▸ Assigned task:
Pictures are to be left out, and only the lines from the one with "total: 1242.09 -> 1138.16" through the last line of the listing below are to be repeated exactly.

▸ Extracted information:

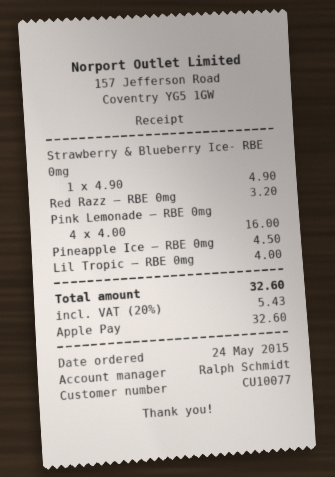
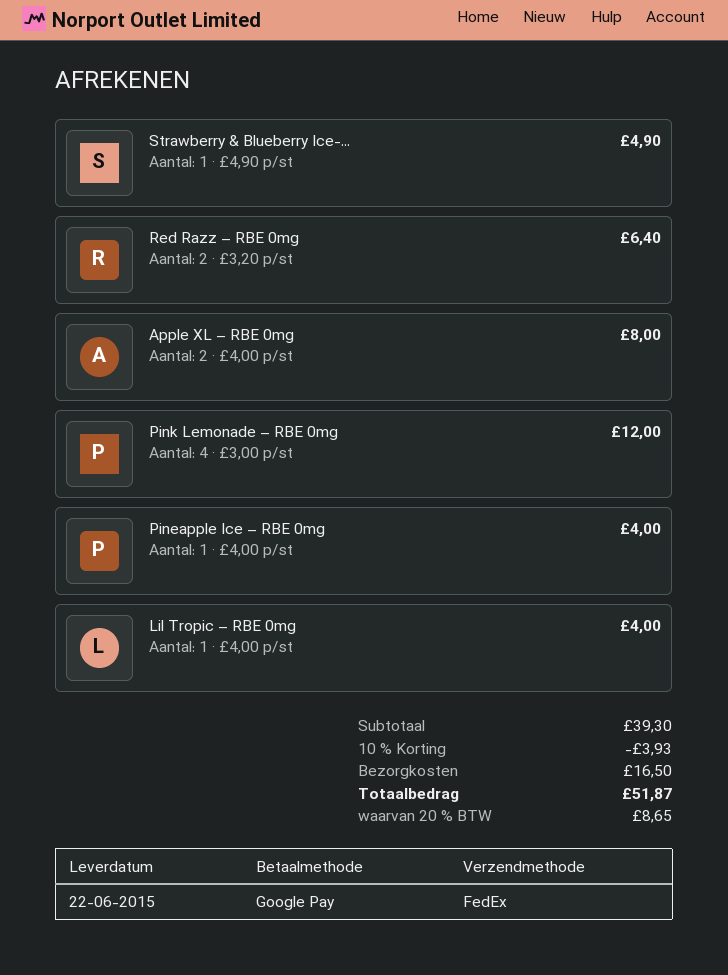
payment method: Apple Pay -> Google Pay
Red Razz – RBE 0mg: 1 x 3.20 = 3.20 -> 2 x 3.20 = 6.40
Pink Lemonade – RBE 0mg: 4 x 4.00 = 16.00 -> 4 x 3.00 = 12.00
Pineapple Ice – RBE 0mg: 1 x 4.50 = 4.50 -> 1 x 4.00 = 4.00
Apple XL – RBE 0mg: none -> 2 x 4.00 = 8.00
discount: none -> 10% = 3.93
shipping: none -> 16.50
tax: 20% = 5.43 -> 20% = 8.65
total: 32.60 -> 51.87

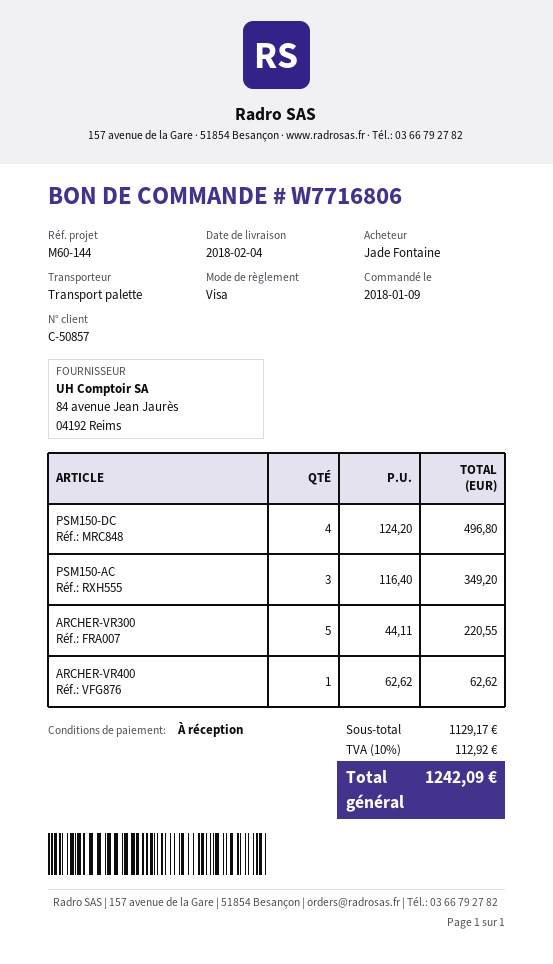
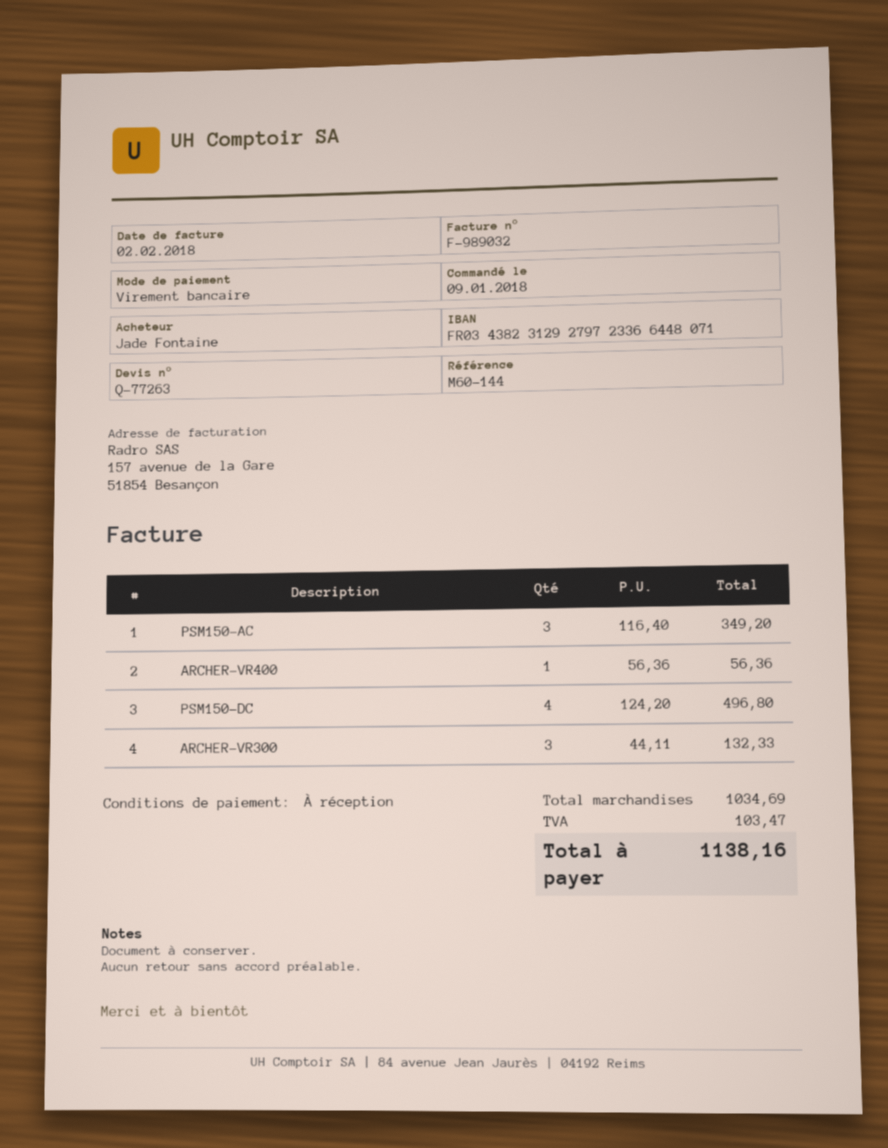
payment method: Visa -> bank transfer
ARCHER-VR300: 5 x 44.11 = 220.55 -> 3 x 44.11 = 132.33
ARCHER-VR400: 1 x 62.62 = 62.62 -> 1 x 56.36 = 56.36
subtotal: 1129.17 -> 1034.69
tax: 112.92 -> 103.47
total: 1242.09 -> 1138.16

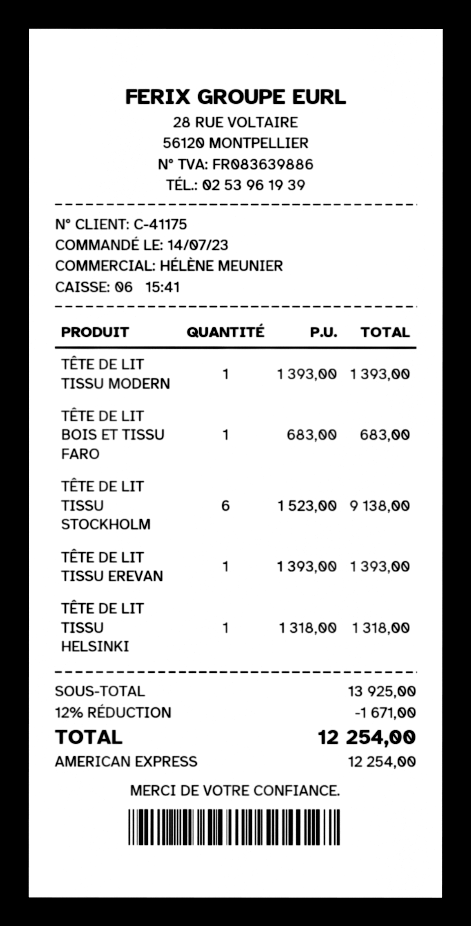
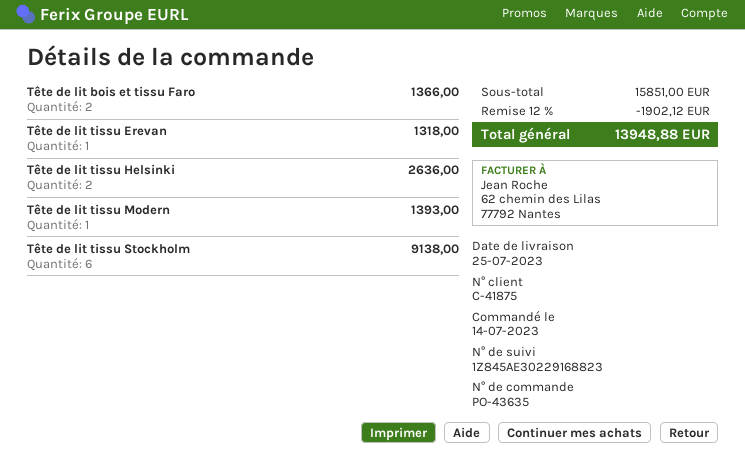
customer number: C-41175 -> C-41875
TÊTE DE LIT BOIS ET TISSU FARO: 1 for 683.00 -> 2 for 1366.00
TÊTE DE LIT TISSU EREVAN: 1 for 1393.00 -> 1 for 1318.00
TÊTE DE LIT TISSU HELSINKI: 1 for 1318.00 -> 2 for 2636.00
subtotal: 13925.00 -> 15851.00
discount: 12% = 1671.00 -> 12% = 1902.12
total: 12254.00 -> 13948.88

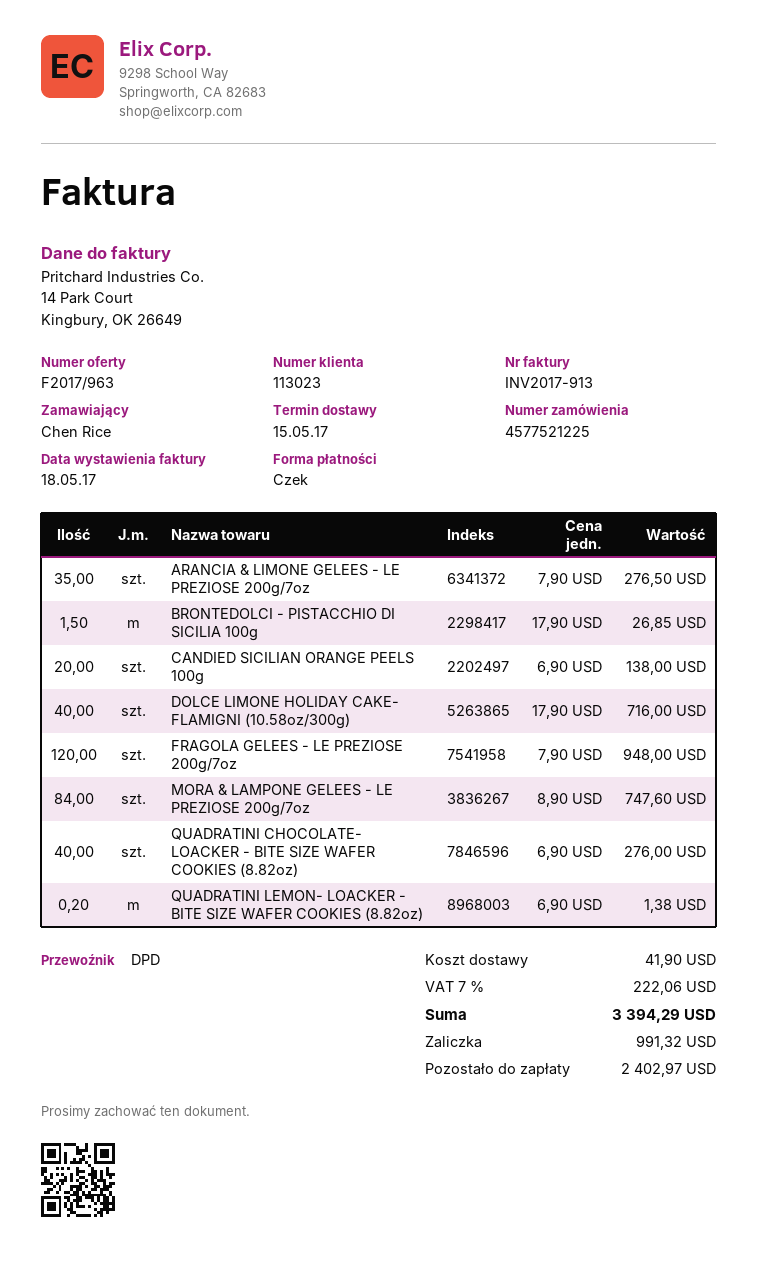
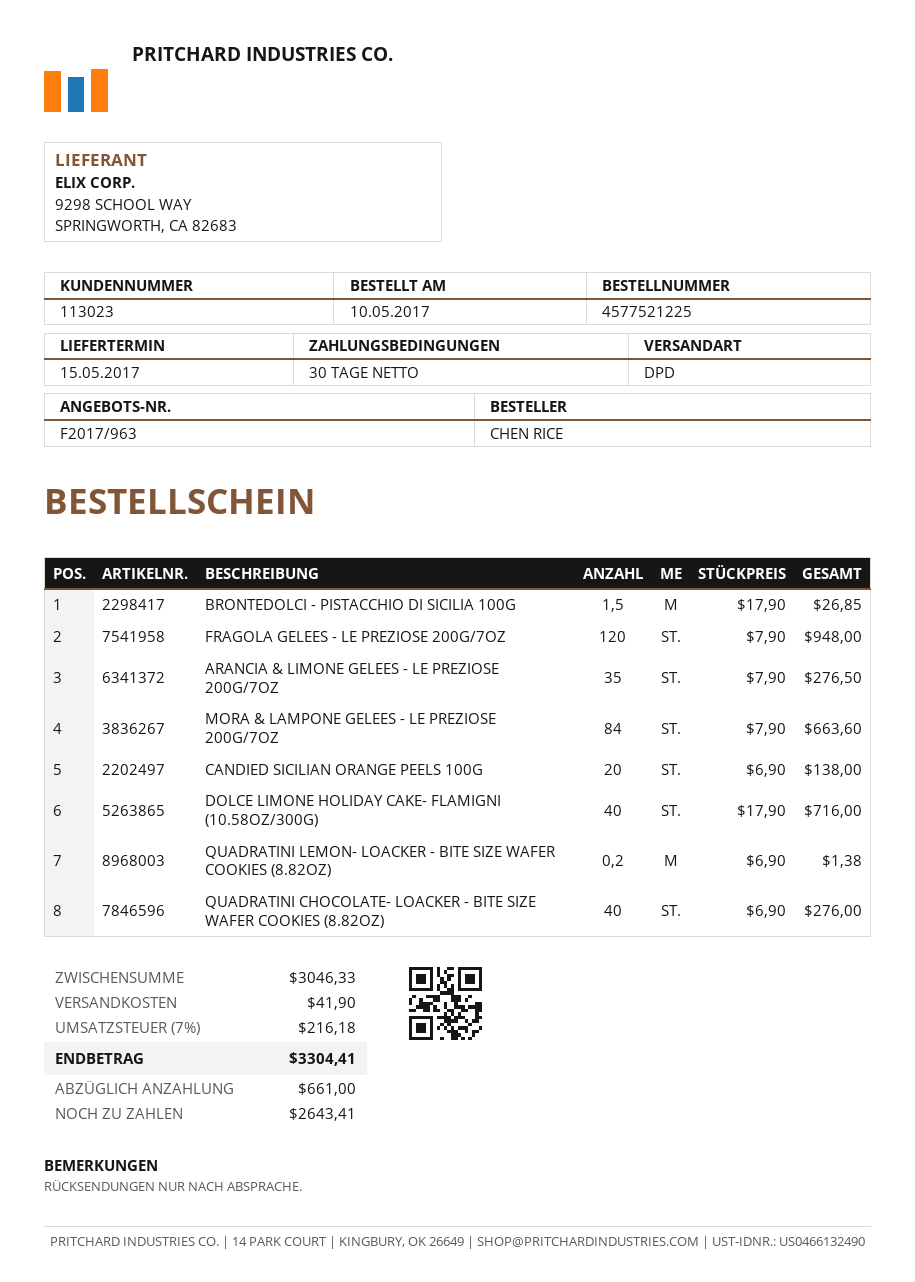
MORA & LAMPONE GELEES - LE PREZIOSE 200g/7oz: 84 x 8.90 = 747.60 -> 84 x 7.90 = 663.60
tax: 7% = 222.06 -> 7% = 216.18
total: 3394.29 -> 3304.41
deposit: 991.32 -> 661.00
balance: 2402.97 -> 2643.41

▸ Written response:
total: 1242.09 -> 1138.16

customer number: C-41175 -> C-41875
TÊTE DE LIT BOIS ET TISSU FARO: 1 for 683.00 -> 2 for 1366.00
TÊTE DE LIT TISSU EREVAN: 1 for 1393.00 -> 1 for 1318.00
TÊTE DE LIT TISSU HELSINKI: 1 for 1318.00 -> 2 for 2636.00
subtotal: 13925.00 -> 15851.00
discount: 12% = 1671.00 -> 12% = 1902.12
total: 12254.00 -> 13948.88

MORA & LAMPONE GELEES - LE PREZIOSE 200g/7oz: 84 x 8.90 = 747.60 -> 84 x 7.90 = 663.60
tax: 7% = 222.06 -> 7% = 216.18
total: 3394.29 -> 3304.41
deposit: 991.32 -> 661.00
balance: 2402.97 -> 2643.41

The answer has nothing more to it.